Exercise prompt
All of the data should be repeated exactly; pictures are not part of the copy.

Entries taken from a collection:
════════════════════
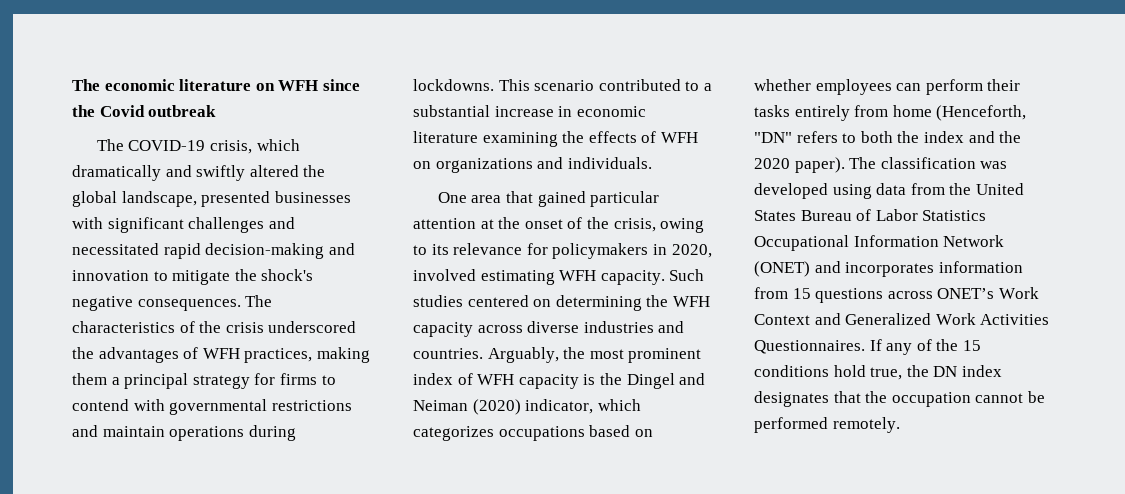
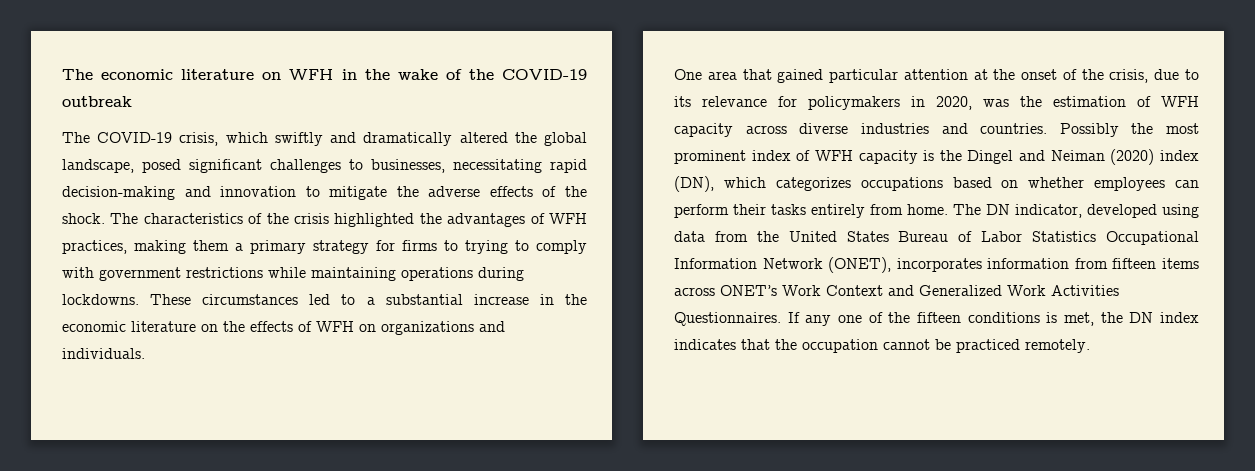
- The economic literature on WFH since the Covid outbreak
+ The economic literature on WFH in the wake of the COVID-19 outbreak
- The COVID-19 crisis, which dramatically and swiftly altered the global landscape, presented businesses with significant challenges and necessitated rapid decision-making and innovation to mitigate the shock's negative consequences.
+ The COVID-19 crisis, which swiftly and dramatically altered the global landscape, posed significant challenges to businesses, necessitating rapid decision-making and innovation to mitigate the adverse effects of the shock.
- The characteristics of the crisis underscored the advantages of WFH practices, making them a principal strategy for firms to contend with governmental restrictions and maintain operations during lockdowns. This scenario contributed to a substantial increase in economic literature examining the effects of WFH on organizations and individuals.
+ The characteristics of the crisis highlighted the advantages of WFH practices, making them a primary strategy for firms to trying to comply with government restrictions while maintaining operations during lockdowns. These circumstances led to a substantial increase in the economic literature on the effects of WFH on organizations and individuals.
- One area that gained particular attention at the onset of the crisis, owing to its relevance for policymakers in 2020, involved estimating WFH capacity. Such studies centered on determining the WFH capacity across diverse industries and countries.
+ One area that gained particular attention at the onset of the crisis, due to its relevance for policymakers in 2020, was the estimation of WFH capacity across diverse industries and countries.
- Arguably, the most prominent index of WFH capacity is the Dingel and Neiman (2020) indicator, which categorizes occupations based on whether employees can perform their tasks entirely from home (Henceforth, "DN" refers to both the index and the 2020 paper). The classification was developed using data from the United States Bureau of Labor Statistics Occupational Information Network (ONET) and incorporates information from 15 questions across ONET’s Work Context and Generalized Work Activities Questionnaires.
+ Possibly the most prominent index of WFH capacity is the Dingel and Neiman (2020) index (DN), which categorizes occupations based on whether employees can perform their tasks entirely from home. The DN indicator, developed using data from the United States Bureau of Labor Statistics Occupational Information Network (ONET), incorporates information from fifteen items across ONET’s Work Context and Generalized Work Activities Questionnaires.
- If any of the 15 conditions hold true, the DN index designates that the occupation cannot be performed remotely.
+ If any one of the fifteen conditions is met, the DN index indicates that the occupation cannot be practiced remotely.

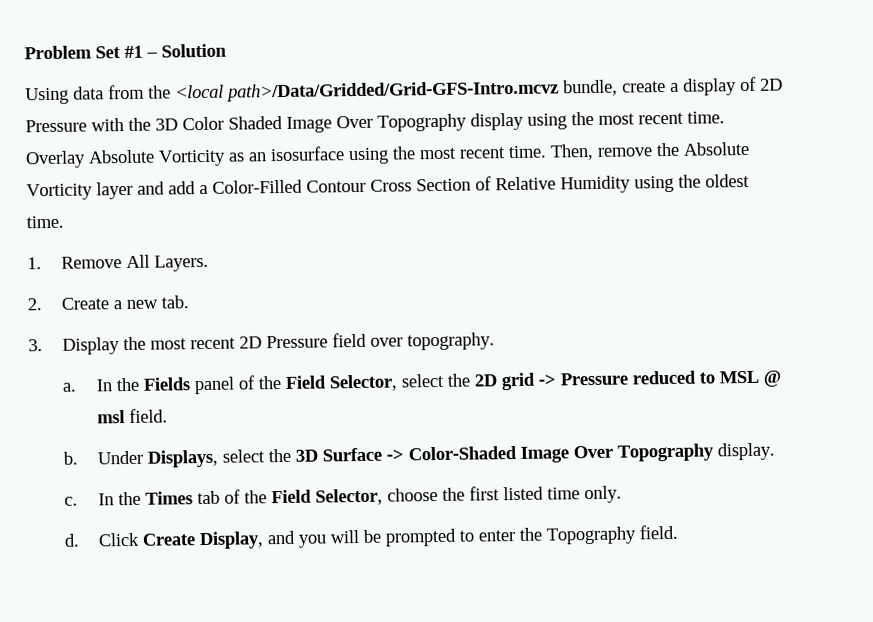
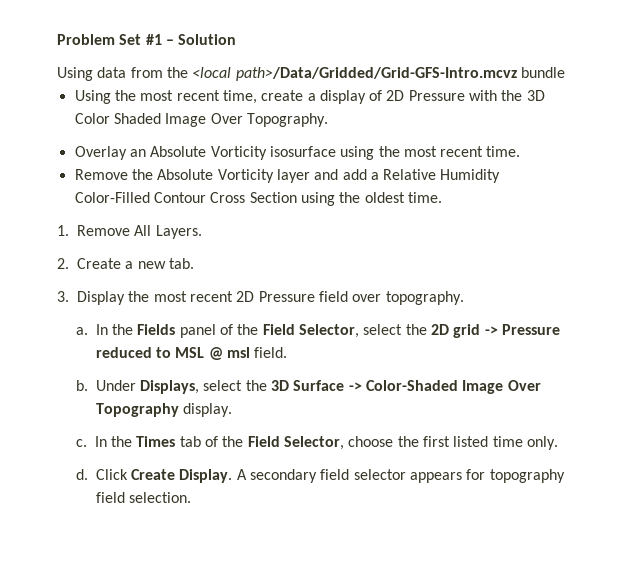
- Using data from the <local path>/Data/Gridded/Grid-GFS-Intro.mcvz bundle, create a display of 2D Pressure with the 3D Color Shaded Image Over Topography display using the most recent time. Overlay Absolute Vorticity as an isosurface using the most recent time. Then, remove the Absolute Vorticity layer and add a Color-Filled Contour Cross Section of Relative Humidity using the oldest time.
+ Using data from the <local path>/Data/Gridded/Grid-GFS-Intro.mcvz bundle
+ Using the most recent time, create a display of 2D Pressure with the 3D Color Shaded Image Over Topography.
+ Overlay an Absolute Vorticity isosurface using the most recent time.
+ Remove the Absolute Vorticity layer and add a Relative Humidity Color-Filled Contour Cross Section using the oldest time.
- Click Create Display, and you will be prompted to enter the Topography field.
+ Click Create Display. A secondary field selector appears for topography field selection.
════════════════════
Response to this task
- The economic literature on WFH since the Covid outbreak
+ The economic literature on WFH in the wake of the COVID-19 outbreak
- The COVID-19 crisis, which dramatically and swiftly altered the global landscape, presented businesses with significant challenges and necessitated rapid decision-making and innovation to mitigate the shock's negative consequences.
+ The COVID-19 crisis, which swiftly and dramatically altered the global landscape, posed significant challenges to businesses, necessitating rapid decision-making and innovation to mitigate the adverse effects of the shock.
- The characteristics of the crisis underscored the advantages of WFH practices, making them a principal strategy for firms to contend with governmental restrictions and maintain operations during lockdowns. This scenario contributed to a substantial increase in economic literature examining the effects of WFH on organizations and individuals.
+ The characteristics of the crisis highlighted the advantages of WFH practices, making them a primary strategy for firms to trying to comply with government restrictions while maintaining operations during lockdowns. These circumstances led to a substantial increase in the economic literature on the effects of WFH on organizations and individuals.
- One area that gained particular attention at the onset of the crisis, owing to its relevance for policymakers in 2020, involved estimating WFH capacity. Such studies centered on determining the WFH capacity across diverse industries and countries.
+ One area that gained particular attention at the onset of the crisis, due to its relevance for policymakers in 2020, was the estimation of WFH capacity across diverse industries and countries.
- Arguably, the most prominent index of WFH capacity is the Dingel and Neiman (2020) indicator, which categorizes occupations based on whether employees can perform their tasks entirely from home (Henceforth, "DN" refers to both the index and the 2020 paper). The classification was developed using data from the United States Bureau of Labor Statistics Occupational Information Network (ONET) and incorporates information from 15 questions across ONET’s Work Context and Generalized Work Activities Questionnaires.
+ Possibly the most prominent index of WFH capacity is the Dingel and Neiman (2020) index (DN), which categorizes occupations based on whether employees can perform their tasks entirely from home. The DN indicator, developed using data from the United States Bureau of Labor Statistics Occupational Information Network (ONET), incorporates information from fifteen items across ONET’s Work Context and Generalized Work Activities Questionnaires.
- If any of the 15 conditions hold true, the DN index designates that the occupation cannot be performed remotely.
+ If any one of the fifteen conditions is met, the DN index indicates that the occupation cannot be practiced remotely.

- Using data from the <local path>/Data/Gridded/Grid-GFS-Intro.mcvz bundle, create a display of 2D Pressure with the 3D Color Shaded Image Over Topography display using the most recent time. Overlay Absolute Vorticity as an isosurface using the most recent time. Then, remove the Absolute Vorticity layer and add a Color-Filled Contour Cross Section of Relative Humidity using the oldest time.
+ Using data from the <local path>/Data/Gridded/Grid-GFS-Intro.mcvz bundle
+ Using the most recent time, create a display of 2D Pressure with the 3D Color Shaded Image Over Topography.
+ Overlay an Absolute Vorticity isosurface using the most recent time.
+ Remove the Absolute Vorticity layer and add a Relative Humidity Color-Filled Contour Cross Section using the oldest time.
- Click Create Display, and you will be prompted to enter the Topography field.
+ Click Create Display. A secondary field selector appears for topography field selection.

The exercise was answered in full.